According to our partners from the Child in Need Institute (CINI), India children from poor communities in India who do not attend school are easily absorbed into the labour force. Young people whose families have migrated from neighboring states are particularly likely to drop out of school, as their education has already been disrupted. For girls the situation is even worse due to early marriages they are forced to enter into. According to CINI "it is common for families to believe that educating girls is unimportant, and that they should contribute to the family through paid labour while still young, or take on a heavy load of household chores." Therefore, CINI uses peer educators to advocate the value of educating girls through home visits in the local communities where they work. What is more, CINI aims to reach out to the most vulnerable children in Kolkata who are not attending school and who are involved in worst form of child labour such as sorting waste in the rubbish dumps, and helping cut leather and rubber straps to make sandals and shoes.

This was also one of the main reasons why we decided to help CINI provide these children with academic and non-academic support, through educational learning centres.
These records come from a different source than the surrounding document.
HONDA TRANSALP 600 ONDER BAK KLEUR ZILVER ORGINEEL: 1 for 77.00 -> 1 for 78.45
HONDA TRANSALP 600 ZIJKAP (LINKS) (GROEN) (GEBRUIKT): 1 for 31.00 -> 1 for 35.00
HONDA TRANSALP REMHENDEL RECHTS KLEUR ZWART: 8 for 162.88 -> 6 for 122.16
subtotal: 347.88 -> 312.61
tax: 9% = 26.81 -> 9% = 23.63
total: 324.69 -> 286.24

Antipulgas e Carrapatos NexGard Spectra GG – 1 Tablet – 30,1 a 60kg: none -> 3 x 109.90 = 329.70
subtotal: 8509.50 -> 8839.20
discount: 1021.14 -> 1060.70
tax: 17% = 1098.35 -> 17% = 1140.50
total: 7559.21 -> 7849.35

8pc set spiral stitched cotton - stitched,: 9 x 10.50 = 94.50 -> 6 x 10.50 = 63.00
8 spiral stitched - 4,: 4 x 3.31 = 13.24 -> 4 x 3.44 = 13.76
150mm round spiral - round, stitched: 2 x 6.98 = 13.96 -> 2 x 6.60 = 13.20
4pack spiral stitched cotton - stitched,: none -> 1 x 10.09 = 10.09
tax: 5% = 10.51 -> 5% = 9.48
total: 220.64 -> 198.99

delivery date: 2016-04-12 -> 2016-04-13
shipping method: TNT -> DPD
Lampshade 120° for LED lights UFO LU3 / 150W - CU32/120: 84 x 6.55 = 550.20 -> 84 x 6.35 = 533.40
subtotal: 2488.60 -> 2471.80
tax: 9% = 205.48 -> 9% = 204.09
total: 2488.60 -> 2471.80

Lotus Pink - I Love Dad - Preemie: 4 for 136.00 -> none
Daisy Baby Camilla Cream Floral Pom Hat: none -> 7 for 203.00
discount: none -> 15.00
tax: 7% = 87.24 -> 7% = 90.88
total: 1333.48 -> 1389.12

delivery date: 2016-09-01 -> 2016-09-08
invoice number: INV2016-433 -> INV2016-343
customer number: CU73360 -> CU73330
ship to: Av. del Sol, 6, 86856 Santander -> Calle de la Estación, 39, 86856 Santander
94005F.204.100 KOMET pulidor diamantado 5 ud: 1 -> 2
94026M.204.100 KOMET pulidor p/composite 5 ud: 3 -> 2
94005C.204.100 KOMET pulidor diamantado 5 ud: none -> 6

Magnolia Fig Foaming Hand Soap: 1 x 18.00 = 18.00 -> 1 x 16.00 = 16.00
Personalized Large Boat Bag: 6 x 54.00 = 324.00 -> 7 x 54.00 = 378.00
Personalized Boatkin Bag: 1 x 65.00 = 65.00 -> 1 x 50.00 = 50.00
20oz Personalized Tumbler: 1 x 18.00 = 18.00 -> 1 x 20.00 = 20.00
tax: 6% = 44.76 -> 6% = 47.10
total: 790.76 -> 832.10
The centres are located in core slums pockets of Kolkata, where many children are engaged in hazardous occupations as mentioned above.

With our support 75 to 80 school-aged children will be directly benefited by being provided with intensive educational support, so they can acquire skills on reading, writing and comprehension that will enable them to retain in school and to grow into productive citizens. In addition, more than 1000 indirect beneficiaries, among whom are parents, teachers, employers, peers and the whole local community, will be postively impacted by making them aware of the importance of education, and by encouraging them to make the changes needed to enable more children from poor families to attend school regularly.

The funding provided from OWF will be used in 4 targeted areas of Kolkata Municipal corporation: Topsia, Tiljala, Tangra and Khanaberia which are predominantly inhabited by minority population. People of these areas are mostly wage earners engaged in leather work, rag picking, tanning industry, strip cutting, bag making, plastic work. Education is of secondary importance to them while child labour in unhealthy, congested confinements to support the family is prevalent. Even if some of the children are enrolled in schools, they have to engage in part time work as well.

In order to tackle these problems, our joint project with CINI aims to enroll children from the age group of 6 to 14 years in remedial back up support centres where drop out school children will be provided with remedial education support to enable their better intergation into the school system. Furthermore, CINI's trained staff will provide family and community strengthening support by counseling the parents on their rights, duties and responsibilities, different acts and entitlements for children. They will also introduce awareness programmes and local events and celebrations in the communities, spreading messages on child rights and related issues. Trainings on non academic issues like life skills, health and hygiene will be carried out as well. Finally, the children will be periodically assessed so their progress can be tracked and monitored.

OneWorld Foundation hopes that by supporting this project, around 80 school-aged children will be reenrolled and will get academic support from the centres. Furthermore, 60% of these children will get confident in reading and writing by the end of the project. The learning gaps between the children will be closed and their class attendance will increase significantly.

The projects starts in January 2017 and will be carried out for a whole year. OWF will share quaterly reports on the children's progress.